Rumors and their negative effects can spread rapidly in these hyperconnected times, says Qiaozhu Mei, associate professor of information and of electrical engineering and computer science.
That's why he and a team of researchers have developed software to help society identify and correct erroneous claims on Twitter. They introduced the software recently at the International World Wide Web Conference in Florence, Italy. Later this summer, they hope to put it in practice at a website they're developing called Rumor Lens.
"One post of a rumor in social media can sometimes spread beyond anyone's control," said Mei, an expert on text mining and natural language processing. "Our goal is to detect emerging rumors as quickly as possible."
The team demonstrated what its software is capable of by analyzing two sets of tweets: 30 million sent relating to the Boston Marathon bombing in April 2013 and a random sample of 1.2 billion tweets sent during November of the same year.

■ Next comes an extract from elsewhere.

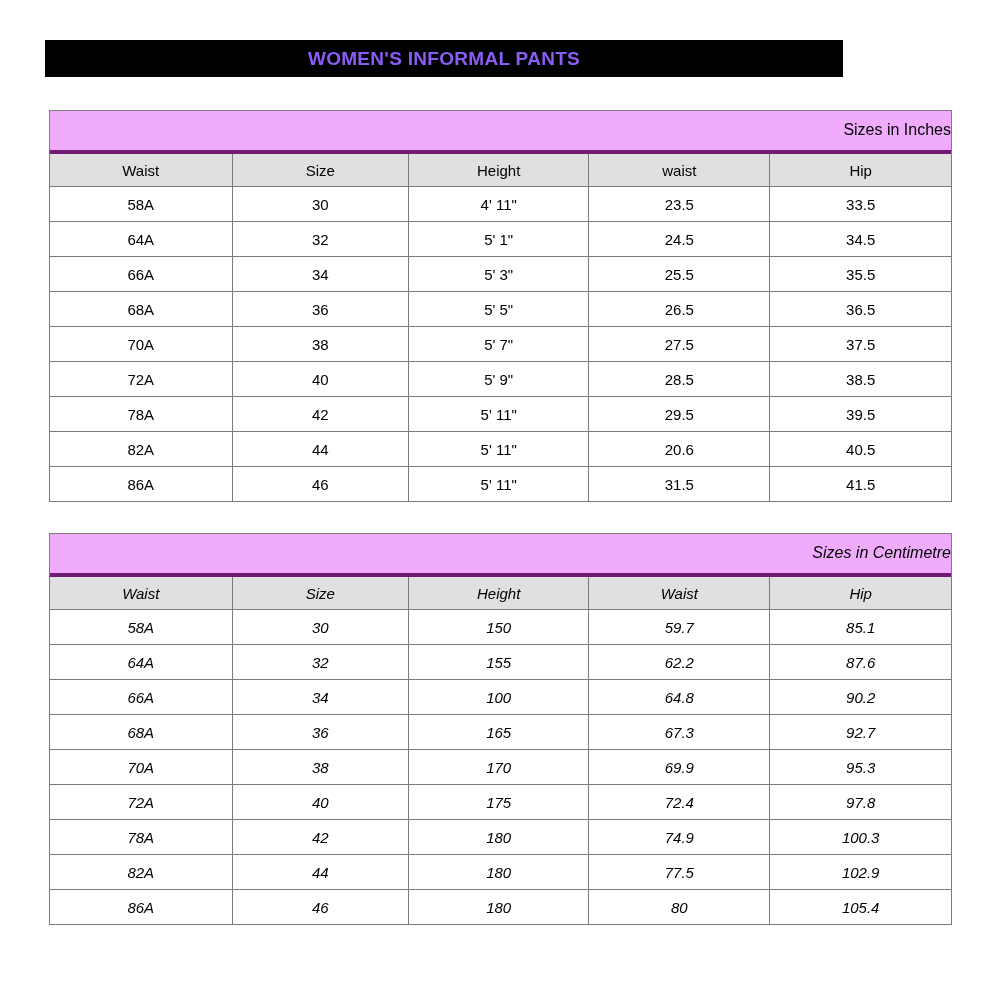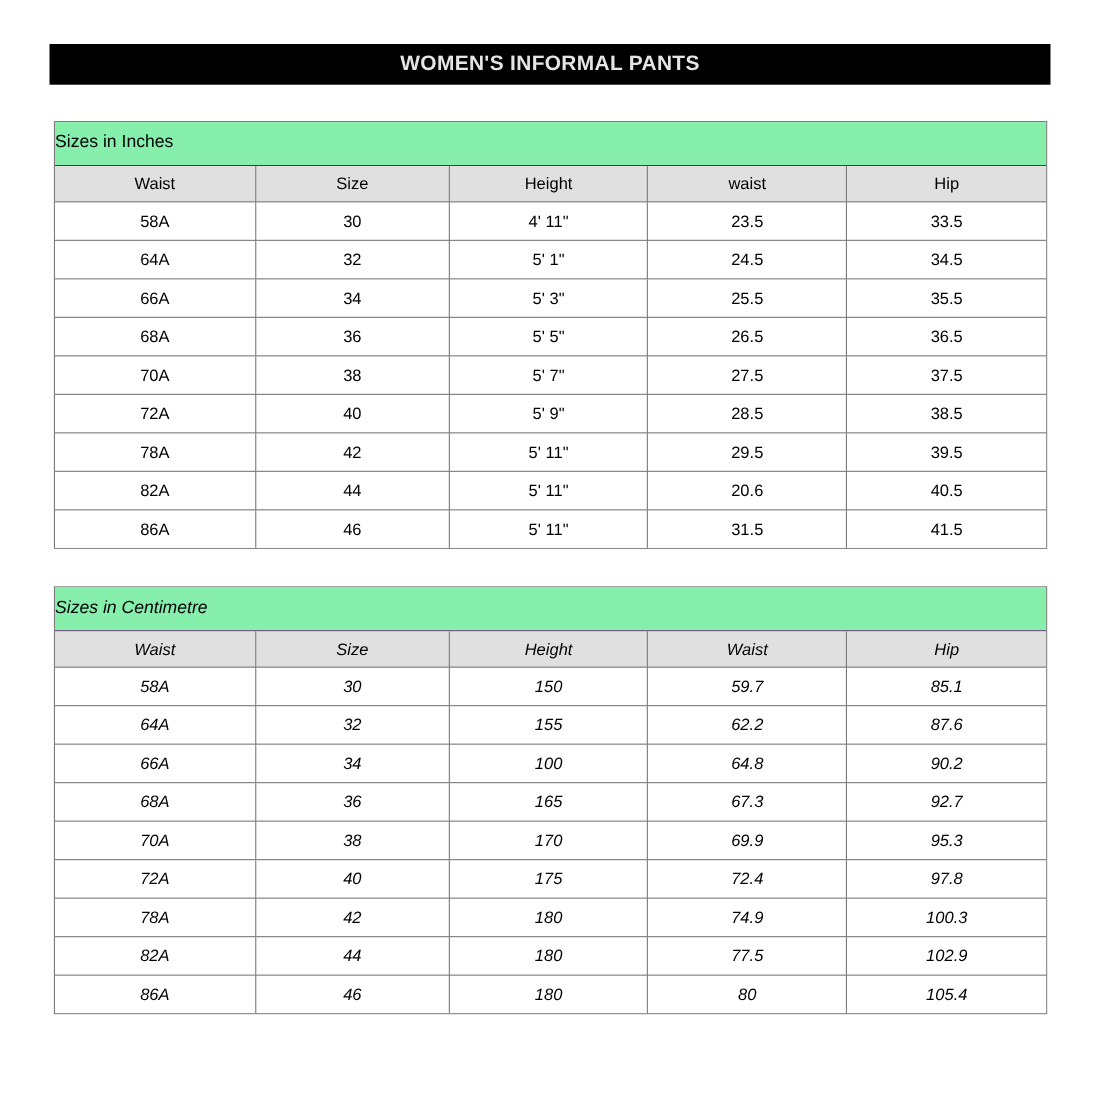"WOMEN'S INFORMAL PANTS" .title-bar { color: #e5e5e5 -> #8b5cf6; width: 910px -> 798px }
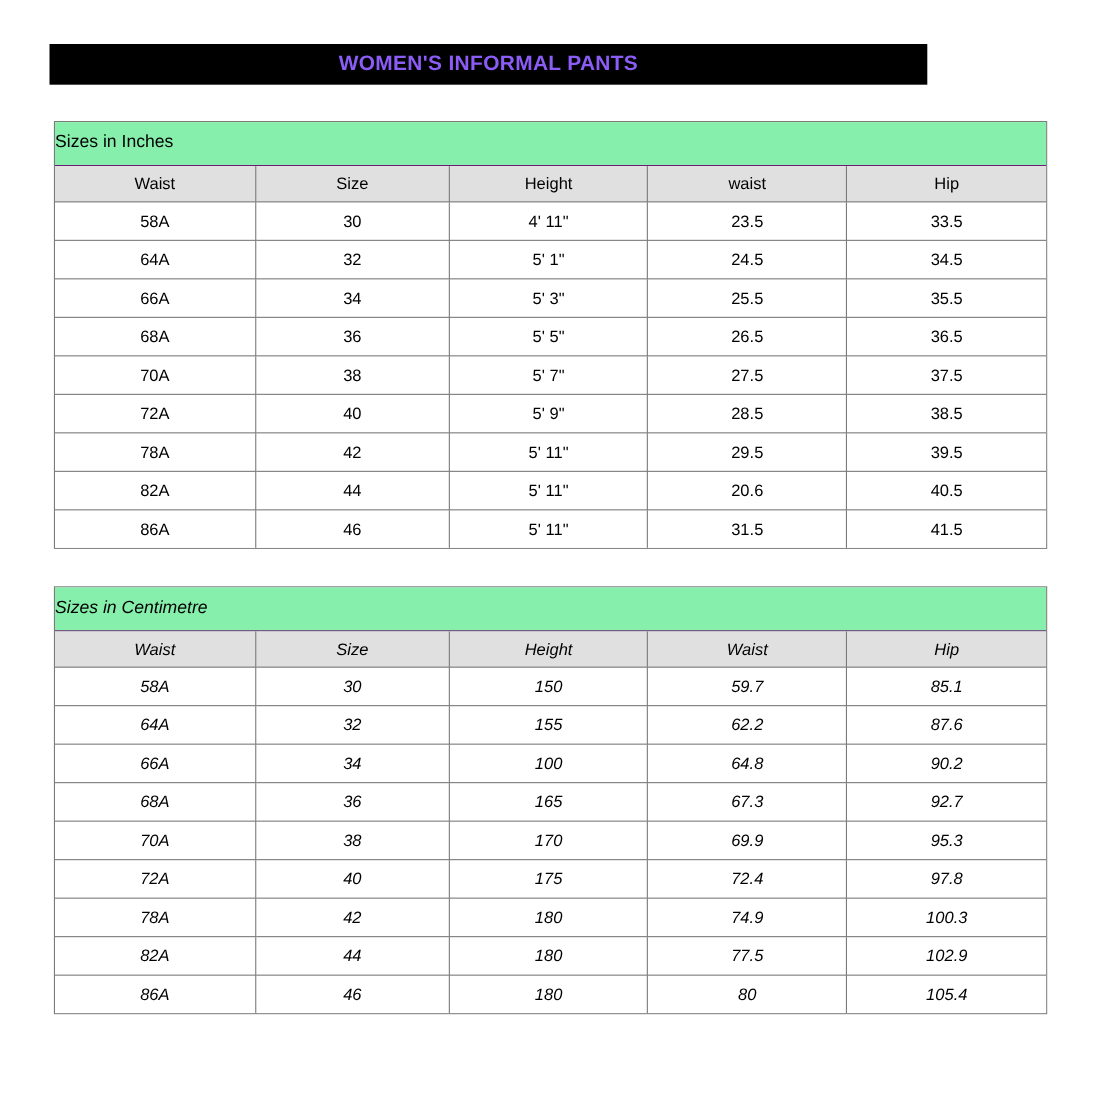"Sizes in Inches" caption { background: #86efac -> #f0abfc; border-bottom: 1px solid #701a75 -> 4px solid #701a75; text-align: left -> right }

They gathered the second set from Twitter's Gardenhose — 10 percent of its real-time stream. The datasets represent both an unpredictable, high-profile event that would likely spawn rumors and a relatively uneventful span of time.
The software successfully detected 110 rumors from the stream of tweets about the Boston Marathon bombing, with an average accuracy of more than 50 percent. Its average accuracy was 33 percent for Twitter Gardenhose data.
Both percentages are significantly higher than the less-than-10-percent accuracy of rumor-detecting through hashtag tracking and trending topics, the researchers point out. Furthermore, their software finds fishy statements a lot faster.
"Our method can detect rumors 3.6 hours earlier than methods that use trending topic detection, and 2.8 hours earlier than methods using hashtags as signals," said Zhe Zhao, a doctoral student in electrical engineering and computer science.
The researchers' key insight is that before social media users decide whether to believe a piece of information is true, many will ask for more information or express skepticism.
So they designed their software to listen in on Twitter traffic for signs that users are "questioning the truth value of information." Words and phrases the program has an ear for include "unconfirmed," "Is this true?" and "Really?"
Once it zeroes in on a potential rumor, it looks for more tweets about the topic to gauge how widespread the conversation is. The researchers then rely on humans to fact-check.
The point of the effort isn't for a computer to determine whether a claim is true or false, but rather to highlight disputed information before it ends up on popular debunking sites like Snopes.com.
"By the time a rumor gets to Snopes, it's often too late," Mei said.
Rumor Lens — the researchers' own website — is expected to be available in the next couple of months. The team envisions it serving as a Snopes-like online community of social media observers, academics and reporters who have an interest in following and debunking rumors.
The algorithms would highlight potential rumors and the people in the community would do the fact-checking. The researchers define a rumor as a controversial statement that can be fact-checked.
The team presented a paper about the research at the World Wide Web Conference. Paul Resnick, professor of information, is also a co-author. The work is supported in part by the National Science Foundation and the Defense Advanced Research Projects Agency.